By August Hotchkiss had managed to submit a revised design and this was adopted as the H35 with 200 ordered. However the first vehicles delivered in 1936 showed poor manoeuvrability in cross country driving and the Infantry rejected them. Fortunately, the Cavalry were suffering from slow deliveries of their SOMUA S35 tanks, and became a useful if somewhat unwilling place to send the tanks. Having been designed for infantry support, the H35 had a rather slow speed of 28 kph, and the need for a better engine was seen rather quickly.

First prototyped in 1937, the main change in what would become the H35 modifié 39 was a new 120hp engine. This increased the speed to 36.5 kph, but required a redesign to the engine deck. Production switched over from the older design with chassis number 401. At the same time, the shortcomings of the venerable 37mm SA18 gun were recognised. Originally designed for the FT, it was completely inadequate as an anti-tank gun. Its replacement was to be the high velocity 37mm SA38, though production of this new weapon never quite managed to meet the demand to retrofit existing vehicles.

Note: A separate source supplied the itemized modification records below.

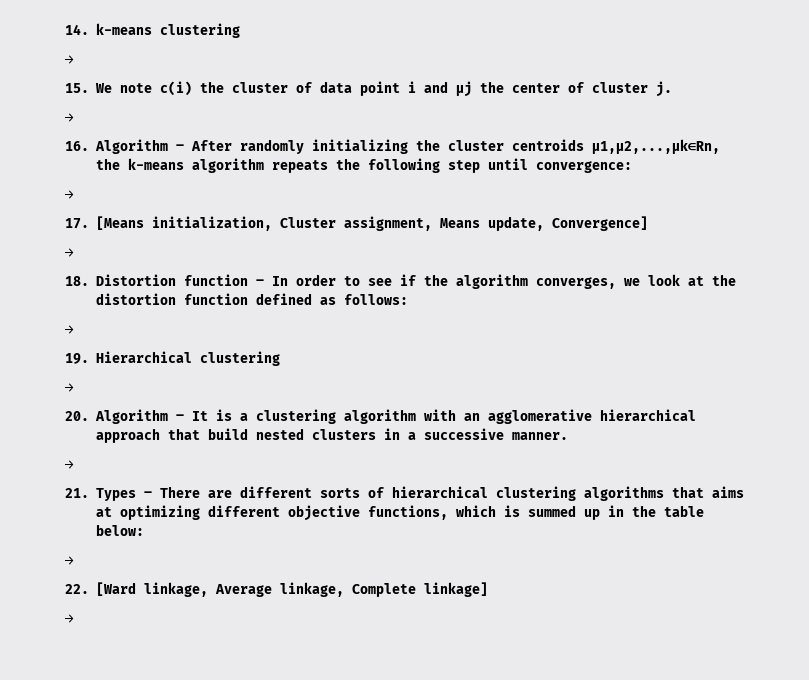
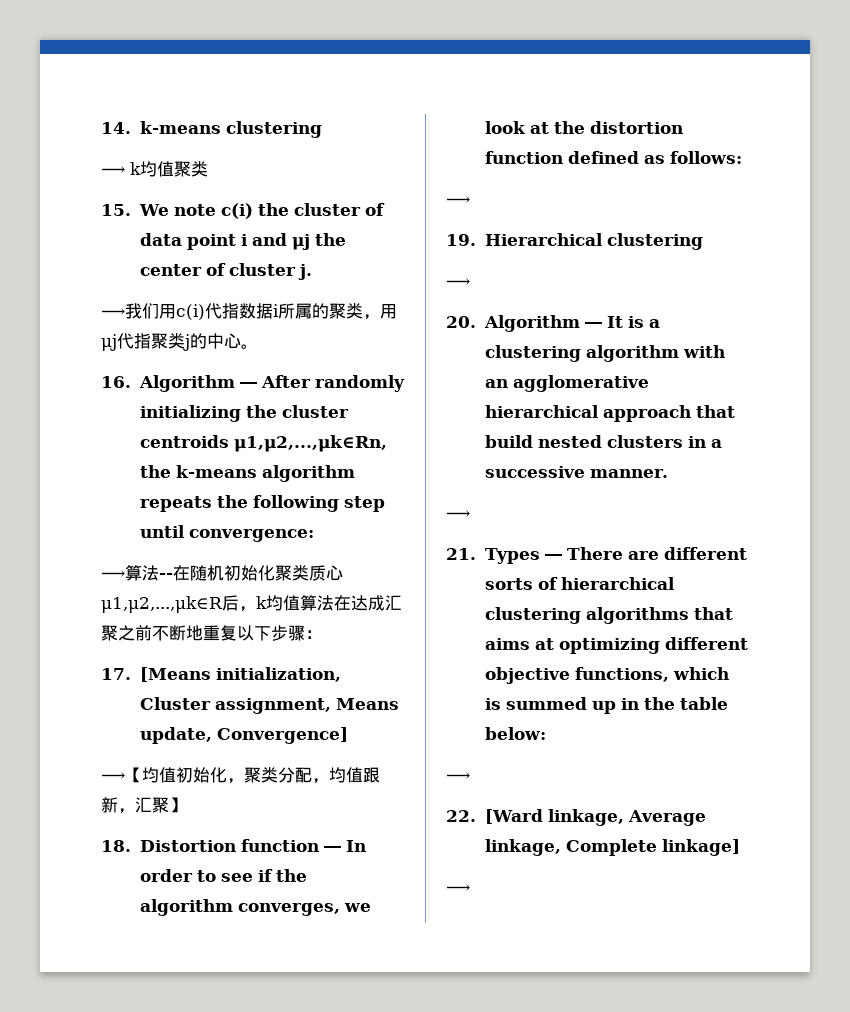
  14. k-means clustering
- ⟶
+ ⟶ k均值聚类
  15. We note c(i) the cluster of data point i and μj the center of cluster j.
- ⟶
+ ⟶我们用c(i)代指数据i所属的聚类，用μj代指聚类j的中心。
  16. Algorithm ― After randomly initializing the cluster centroids μ1,μ2,...,μk∈Rn, the k-means algorithm repeats the following step until convergence:
- ⟶
+ ⟶算法--在随机初始化聚类质心μ1,μ2,...,μk∈R后，k均值算法在达成汇聚之前不断地重复以下步骤：
  17. [Means initialization, Cluster assignment, Means update, Convergence]
- ⟶
+ ⟶【均值初始化，聚类分配，均值跟新，汇聚】

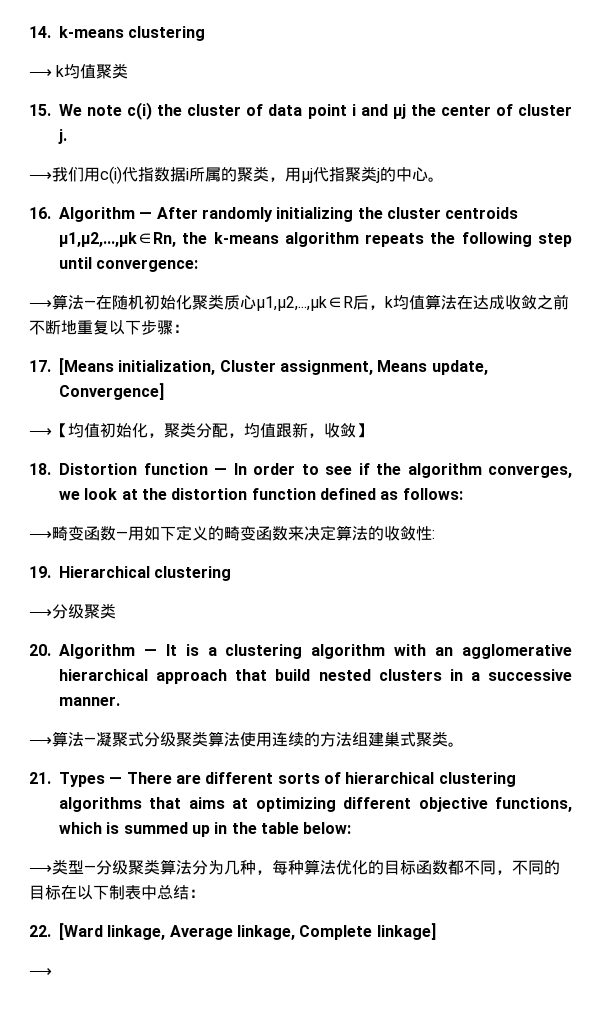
- ⟶算法--在随机初始化聚类质心μ1,μ2,...,μk∈R后，k均值算法在达成汇聚之前不断地重复以下步骤：
+ ⟶算法—在随机初始化聚类质心μ1,μ2,...,μk∈R后，k均值算法在达成收敛之前不断地重复以下步骤：
- ⟶【均值初始化，聚类分配，均值跟新，汇聚】
+ ⟶【均值初始化，聚类分配，均值跟新，收敛】
  18. Distortion function ― In order to see if the algorithm converges, we look at the distortion function defined as follows:
- ⟶
+ ⟶畸变函数—用如下定义的畸变函数来决定算法的收敛性:
  19. Hierarchical clustering
- ⟶
+ ⟶分级聚类
  20. Algorithm ― It is a clustering algorithm with an agglomerative hierarchical approach that build nested clusters in a successive manner.
- ⟶
+ ⟶算法—凝聚式分级聚类算法使用连续的方法组建巢式聚类。
  21. Types ― There are different sorts of hierarchical clustering algorithms that aims at optimizing different objective functions, which is summed up in the table below:
- ⟶
+ ⟶类型—分级聚类算法分为几种，每种算法优化的目标函数都不同，不同的目标在以下制表中总结：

The H39 served widely in both Infantry and Cavalry units in France during May and June 1940. The armour protection was very good but the single man turret and lack of radios left the type vulnerable to the more tactically aware Panzer divisions. Many would be captured by the Germans and used both as is and in a multitude of modified roles for the rest of the war. Our H39 was made by Seth Soldier.